Repeat the lines below exactly as they appear, but leave out the images.

**** DATA SHOWN

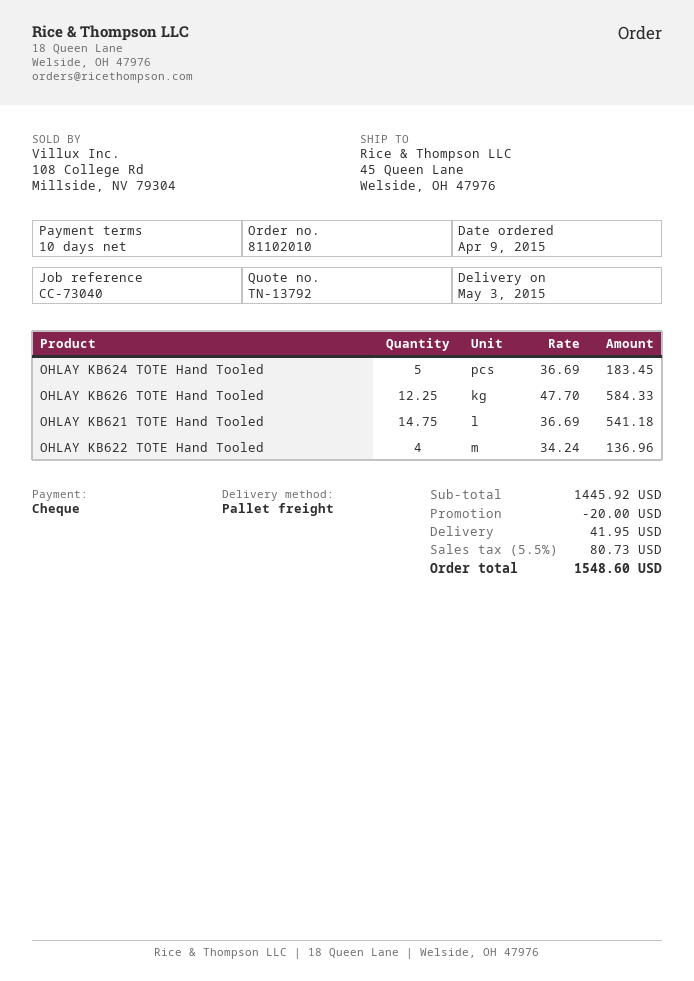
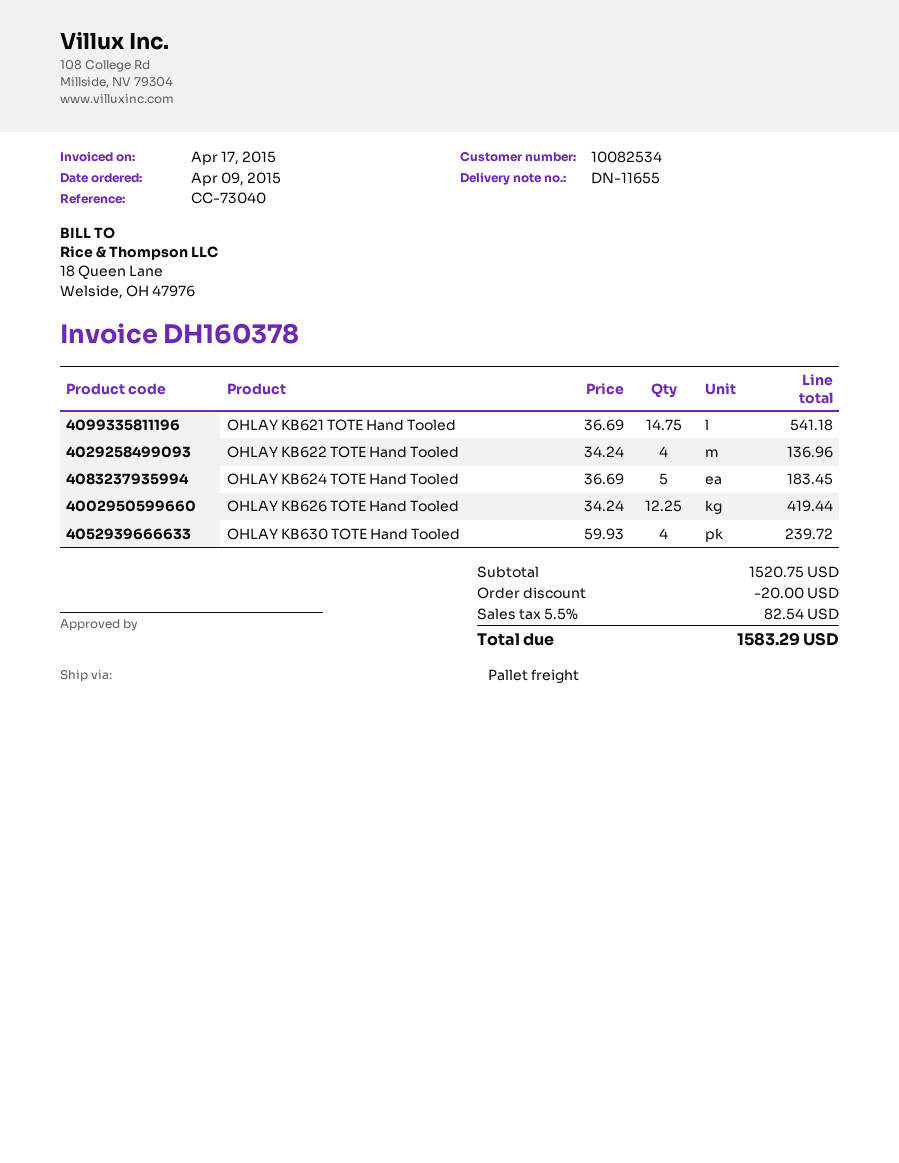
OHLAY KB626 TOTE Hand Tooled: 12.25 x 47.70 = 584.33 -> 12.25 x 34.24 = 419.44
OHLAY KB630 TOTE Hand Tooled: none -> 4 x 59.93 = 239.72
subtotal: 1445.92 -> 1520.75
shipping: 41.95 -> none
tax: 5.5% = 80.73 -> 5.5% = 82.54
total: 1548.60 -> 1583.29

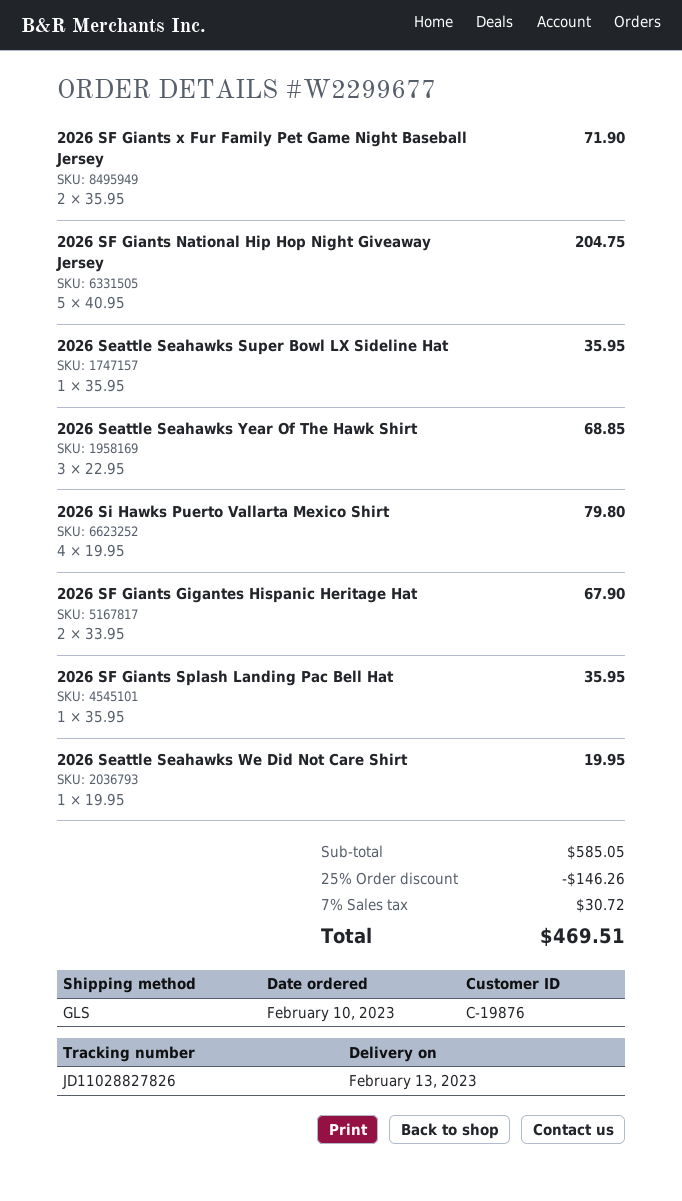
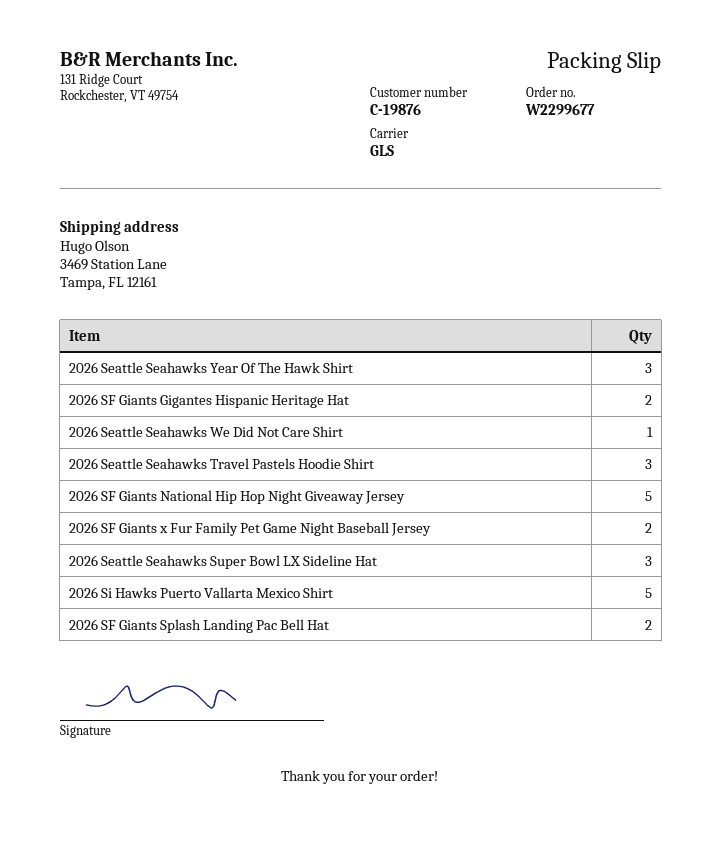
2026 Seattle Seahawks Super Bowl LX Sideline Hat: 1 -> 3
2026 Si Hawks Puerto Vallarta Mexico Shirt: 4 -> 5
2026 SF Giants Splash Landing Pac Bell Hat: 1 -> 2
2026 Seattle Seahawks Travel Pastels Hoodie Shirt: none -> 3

********

-- RESPONSE BOX --
OHLAY KB626 TOTE Hand Tooled: 12.25 x 47.70 = 584.33 -> 12.25 x 34.24 = 419.44
OHLAY KB630 TOTE Hand Tooled: none -> 4 x 59.93 = 239.72
subtotal: 1445.92 -> 1520.75
shipping: 41.95 -> none
tax: 5.5% = 80.73 -> 5.5% = 82.54
total: 1548.60 -> 1583.29

2026 Seattle Seahawks Super Bowl LX Sideline Hat: 1 -> 3
2026 Si Hawks Puerto Vallarta Mexico Shirt: 4 -> 5
2026 SF Giants Splash Landing Pac Bell Hat: 1 -> 2
2026 Seattle Seahawks Travel Pastels Hoodie Shirt: none -> 3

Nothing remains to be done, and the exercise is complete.